It was three-thirty in the morning. We were both wide-awake. So we made sandwiches, took showers—one together and two separately—and we had more sex.
The dawn was seeping in through the windows when I thought about going home.
“What’s your hurry?” he asked as he came up behind me, wrapping his arms around my waist.
In truth, there was none.
I was reluctant for the idyll to end. He seemed to feel the same way. I think we both worried that once we stepped back into the real world, into our real lives, what we’d shared together would all slip away like a pleasant dream that had you smiling when you awakened, but that you were never quite able to recall to mind.
So I didn’t go home. I put on yesterday’s picnic clothes, used his comb and toothbrush and wore only the lipstick, powder and blush that I carried in my purse.
He fixed a breakfast fit for ranch hands: sausage, eggs and toast. We ate at his little table next to the window with the street view. We decided we were a perfect division of the newspaper. I got the Metro and Style. He took the front section and Sports. But neither of us read much. We kept getting distracted by things we wanted to say, thoughts we wanted to share.
We opened the store promptly at nine. Scott wanted to write a letter about political favoritism in the presidency.
“I read the president said he considered loyalty to be the most important trait he looked for in the people around him,” Scott told me.
“It’s a good quality,” I agreed.
“Yeah, it sounded okay to me, too,” he said. “Then it
stopped me in my tracks. That kind of committed single focus can be scary. I mean, Hitler’s supporters were absolutely committed and faithful.”
“So you’re going to compare the president with Hitler?”
He shook his head rapidly. “Far too incendiary and not anywhere near fair,” he said. “I guess you could say I’m writing about loyalty versus leadership. A truly forward-looking leader ought to seek out independent thinkers, not try to stifle their influence.”
As the sun came pouring in through the front windows, Scott pursued the clear expression of his thoughts and I sorted through boxes of costume jewelry.

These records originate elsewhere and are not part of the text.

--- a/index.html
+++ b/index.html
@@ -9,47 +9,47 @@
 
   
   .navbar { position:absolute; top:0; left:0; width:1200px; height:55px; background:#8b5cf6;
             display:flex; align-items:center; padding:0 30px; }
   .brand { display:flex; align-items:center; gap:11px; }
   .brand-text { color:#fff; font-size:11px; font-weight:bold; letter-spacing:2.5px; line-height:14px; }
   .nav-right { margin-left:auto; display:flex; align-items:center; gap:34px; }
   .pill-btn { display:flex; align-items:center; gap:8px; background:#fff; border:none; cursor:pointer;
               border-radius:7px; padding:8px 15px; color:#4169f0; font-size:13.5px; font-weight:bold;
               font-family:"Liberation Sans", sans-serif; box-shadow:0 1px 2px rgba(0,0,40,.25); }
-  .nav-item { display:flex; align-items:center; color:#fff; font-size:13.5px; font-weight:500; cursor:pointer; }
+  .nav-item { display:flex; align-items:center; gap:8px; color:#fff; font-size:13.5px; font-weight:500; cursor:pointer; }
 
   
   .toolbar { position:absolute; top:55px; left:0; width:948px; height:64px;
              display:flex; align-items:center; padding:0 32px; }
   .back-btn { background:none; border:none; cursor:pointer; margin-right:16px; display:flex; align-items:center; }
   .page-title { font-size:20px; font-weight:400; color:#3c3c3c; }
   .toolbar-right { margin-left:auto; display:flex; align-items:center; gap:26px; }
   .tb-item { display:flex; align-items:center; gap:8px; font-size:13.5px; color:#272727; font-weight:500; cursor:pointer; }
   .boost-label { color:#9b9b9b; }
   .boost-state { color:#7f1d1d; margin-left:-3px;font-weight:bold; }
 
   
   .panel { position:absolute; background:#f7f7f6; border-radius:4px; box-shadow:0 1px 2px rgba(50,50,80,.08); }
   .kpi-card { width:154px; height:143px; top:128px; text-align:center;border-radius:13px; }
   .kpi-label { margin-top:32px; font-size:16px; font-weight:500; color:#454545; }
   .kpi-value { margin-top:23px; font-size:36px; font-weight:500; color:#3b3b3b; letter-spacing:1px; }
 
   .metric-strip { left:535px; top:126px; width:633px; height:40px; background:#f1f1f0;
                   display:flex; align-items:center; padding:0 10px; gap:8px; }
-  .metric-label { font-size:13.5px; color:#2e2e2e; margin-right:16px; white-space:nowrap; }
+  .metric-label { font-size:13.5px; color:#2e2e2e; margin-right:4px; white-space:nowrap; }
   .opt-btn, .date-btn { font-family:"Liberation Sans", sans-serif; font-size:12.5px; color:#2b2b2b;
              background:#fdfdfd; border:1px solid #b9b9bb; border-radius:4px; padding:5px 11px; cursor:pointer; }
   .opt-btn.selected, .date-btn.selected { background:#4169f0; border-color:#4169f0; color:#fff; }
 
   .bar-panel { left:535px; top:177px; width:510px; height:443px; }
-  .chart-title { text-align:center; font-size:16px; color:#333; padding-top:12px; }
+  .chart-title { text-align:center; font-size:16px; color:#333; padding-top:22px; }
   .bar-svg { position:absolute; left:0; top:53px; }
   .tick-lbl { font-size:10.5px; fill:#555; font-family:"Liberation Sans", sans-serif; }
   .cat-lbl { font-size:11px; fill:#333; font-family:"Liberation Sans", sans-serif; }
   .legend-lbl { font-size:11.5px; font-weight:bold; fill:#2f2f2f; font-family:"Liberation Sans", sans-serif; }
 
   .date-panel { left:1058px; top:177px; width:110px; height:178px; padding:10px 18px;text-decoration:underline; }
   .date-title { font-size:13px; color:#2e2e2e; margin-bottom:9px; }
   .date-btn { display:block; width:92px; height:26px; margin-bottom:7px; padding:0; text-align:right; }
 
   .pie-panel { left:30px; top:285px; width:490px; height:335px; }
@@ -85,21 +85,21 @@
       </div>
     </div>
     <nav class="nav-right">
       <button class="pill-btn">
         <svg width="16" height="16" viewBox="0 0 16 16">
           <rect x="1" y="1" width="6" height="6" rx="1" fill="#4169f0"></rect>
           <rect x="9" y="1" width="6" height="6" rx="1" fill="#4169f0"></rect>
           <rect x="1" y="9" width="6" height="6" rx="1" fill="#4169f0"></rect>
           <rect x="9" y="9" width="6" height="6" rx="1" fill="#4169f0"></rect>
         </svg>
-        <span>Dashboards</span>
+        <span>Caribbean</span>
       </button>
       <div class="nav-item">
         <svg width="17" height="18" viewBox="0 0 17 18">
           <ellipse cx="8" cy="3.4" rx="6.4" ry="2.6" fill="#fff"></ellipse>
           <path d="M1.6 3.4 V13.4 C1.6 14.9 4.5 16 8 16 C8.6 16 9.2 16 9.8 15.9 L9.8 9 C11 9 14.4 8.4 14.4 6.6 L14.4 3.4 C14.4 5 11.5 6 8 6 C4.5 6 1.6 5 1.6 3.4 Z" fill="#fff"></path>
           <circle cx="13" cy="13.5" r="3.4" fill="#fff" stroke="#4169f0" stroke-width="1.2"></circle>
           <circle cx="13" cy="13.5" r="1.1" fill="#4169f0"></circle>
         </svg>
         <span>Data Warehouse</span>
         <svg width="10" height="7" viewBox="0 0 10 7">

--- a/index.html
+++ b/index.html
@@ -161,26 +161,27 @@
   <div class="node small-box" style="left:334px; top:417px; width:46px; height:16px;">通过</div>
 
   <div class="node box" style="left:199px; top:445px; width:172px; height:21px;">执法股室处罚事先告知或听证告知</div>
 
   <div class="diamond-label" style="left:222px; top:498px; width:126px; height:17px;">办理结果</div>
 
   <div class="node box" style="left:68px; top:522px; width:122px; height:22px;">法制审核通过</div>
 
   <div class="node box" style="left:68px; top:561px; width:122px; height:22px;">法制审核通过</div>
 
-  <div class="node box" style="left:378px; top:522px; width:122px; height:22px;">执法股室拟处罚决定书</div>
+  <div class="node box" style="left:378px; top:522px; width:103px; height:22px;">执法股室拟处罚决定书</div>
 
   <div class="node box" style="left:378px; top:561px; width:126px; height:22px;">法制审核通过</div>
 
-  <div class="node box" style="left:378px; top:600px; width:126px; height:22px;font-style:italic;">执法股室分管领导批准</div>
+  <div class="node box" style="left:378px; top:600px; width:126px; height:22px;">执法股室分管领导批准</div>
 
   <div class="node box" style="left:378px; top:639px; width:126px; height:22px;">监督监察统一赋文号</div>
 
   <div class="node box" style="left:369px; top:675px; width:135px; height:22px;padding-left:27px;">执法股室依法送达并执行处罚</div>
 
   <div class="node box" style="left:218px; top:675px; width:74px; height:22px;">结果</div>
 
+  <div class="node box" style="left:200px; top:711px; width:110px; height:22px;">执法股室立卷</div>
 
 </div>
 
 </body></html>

We had a broad range of morning shoppers. Traffic in the store was up, and I took some personal pride in that. It was amazing what a generous amount of friendly, personal service could do for a business.
I sold some badly weathered and damaged picture frames to a young artist from the college, who said he’d heard about us from a friend who’d purchased a broken mirror the week before.
The fellow’s girlfriend, who was probably about eighteen but looked twelve, went crazy over my quilt display. She couldn’t actually afford to buy any of them, but I gladly spent forty-five minutes telling her what I knew about the styles and patterns.
Ramon Glasse, an interior decorator whom I had known for years, dropped in. His eyes lit up at the sight of me, and we hugged like old friends.
“So you have bought yourself this store,” he said. “It’s a very good one. Lots of quality inventory and priced very cheap.”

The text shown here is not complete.